■ To do:
Go through the records and show each line where the word "style" occurs.

■ Source information:
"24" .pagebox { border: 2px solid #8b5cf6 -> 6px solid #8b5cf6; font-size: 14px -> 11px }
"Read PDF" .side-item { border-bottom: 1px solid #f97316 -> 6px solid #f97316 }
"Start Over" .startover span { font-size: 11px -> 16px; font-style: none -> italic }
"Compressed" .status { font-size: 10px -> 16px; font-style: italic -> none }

--

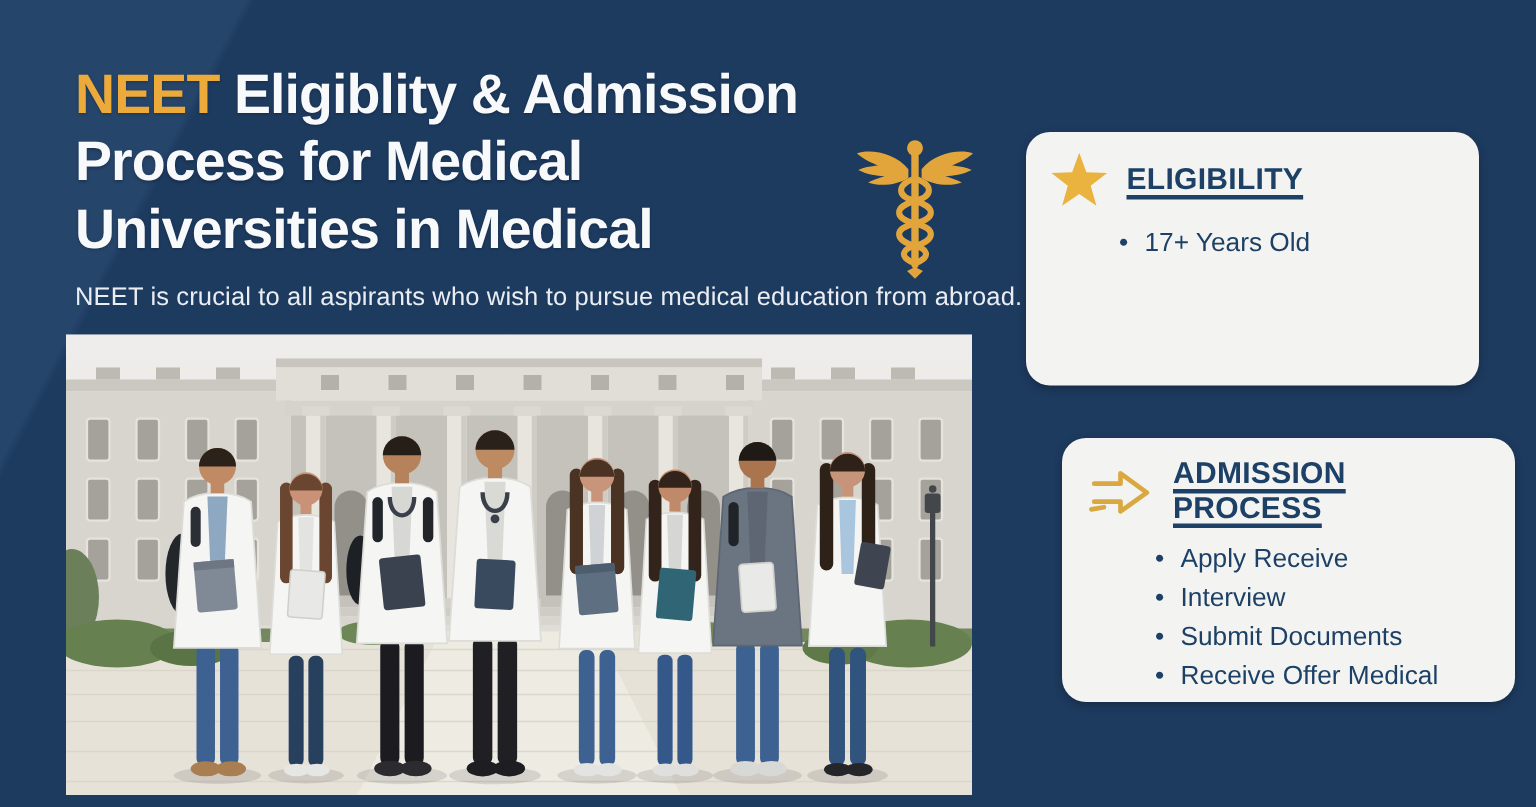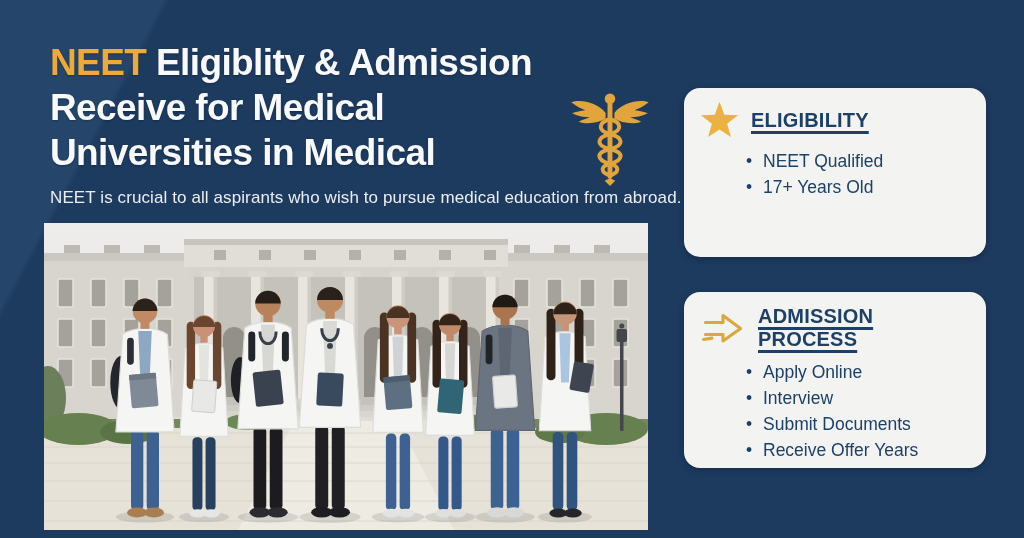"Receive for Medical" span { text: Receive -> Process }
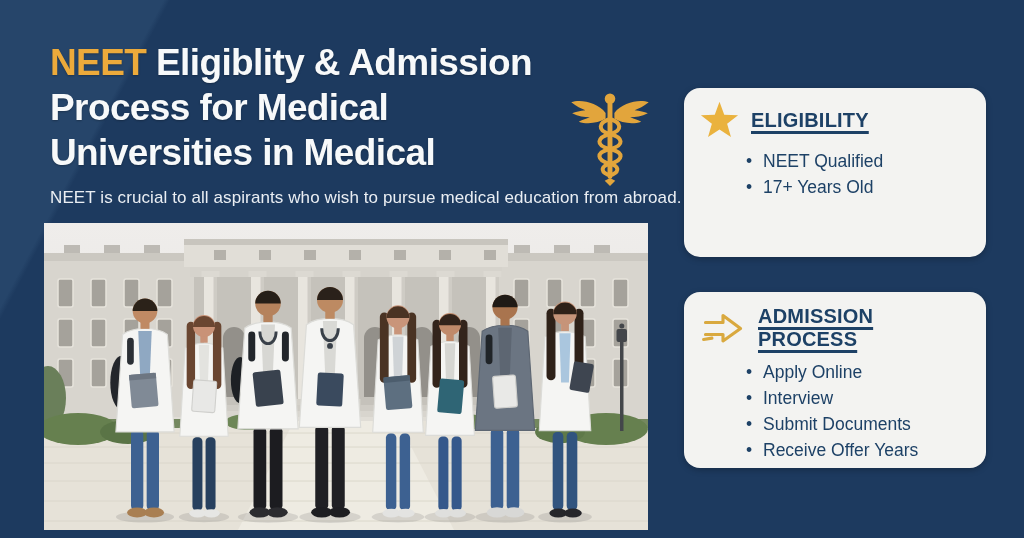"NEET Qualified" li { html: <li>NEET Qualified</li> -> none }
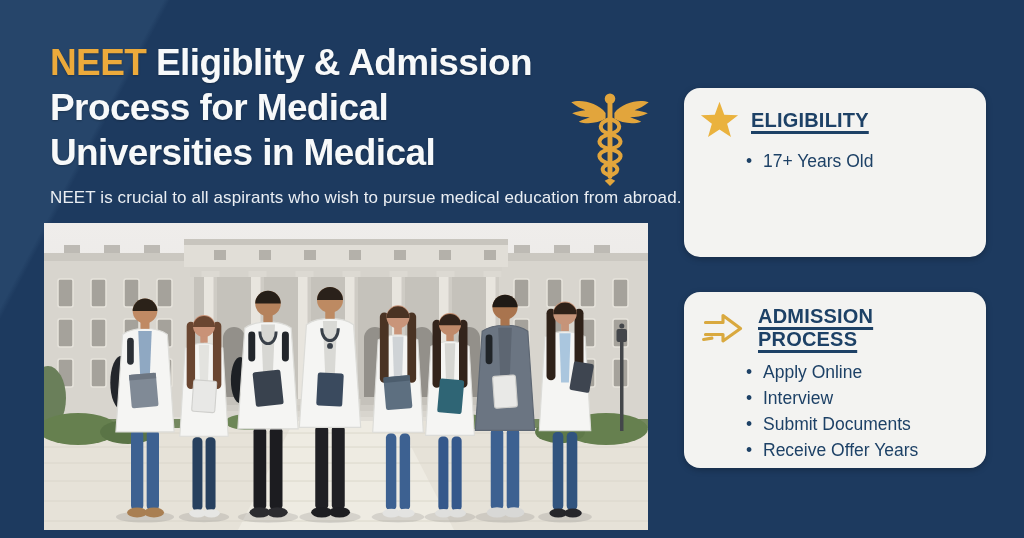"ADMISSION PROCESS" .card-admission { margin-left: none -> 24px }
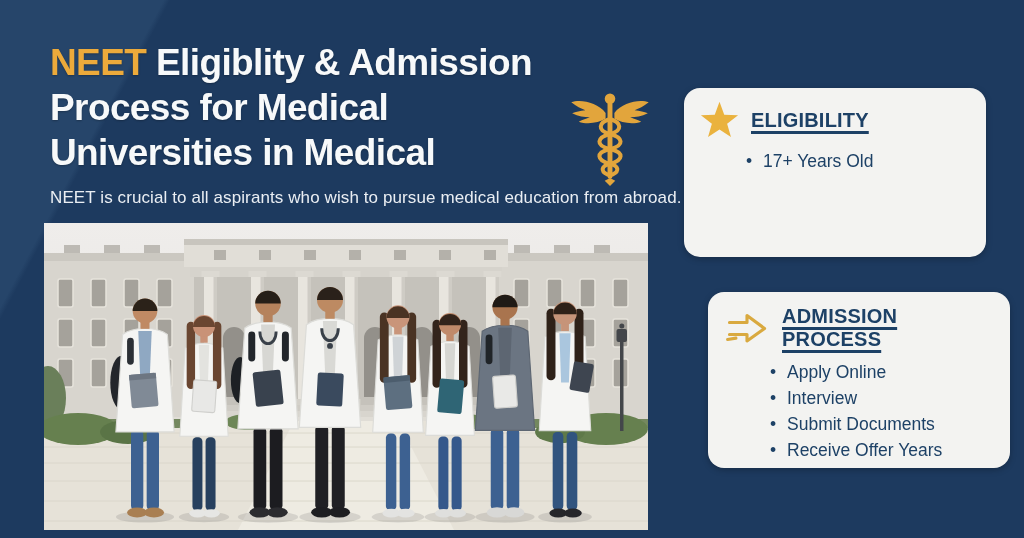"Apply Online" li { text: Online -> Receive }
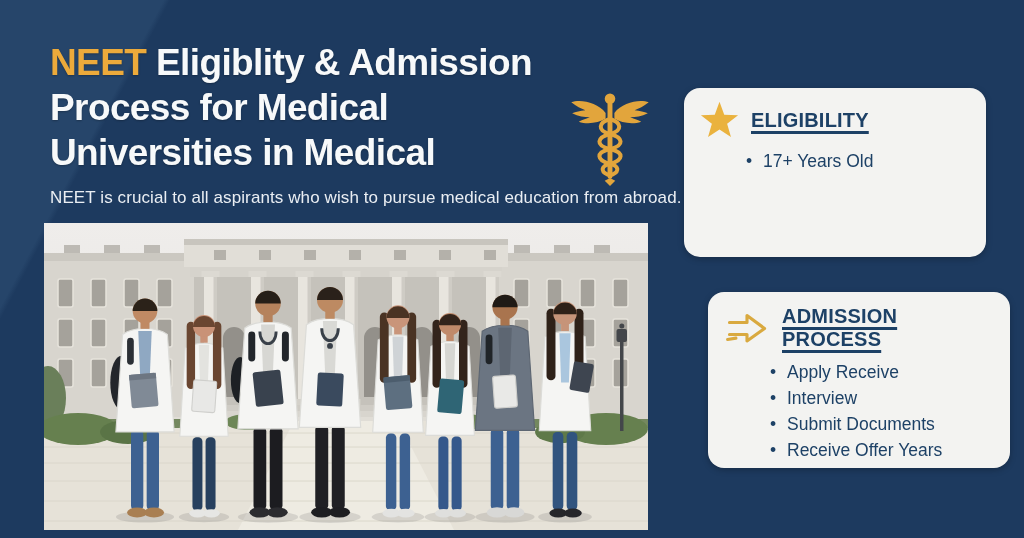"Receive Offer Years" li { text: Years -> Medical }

■ Response box:
"Start Over" .startover span { font-size: 11px -> 16px; font-style: none -> italic }
"Compressed" .status { font-size: 10px -> 16px; font-style: italic -> none }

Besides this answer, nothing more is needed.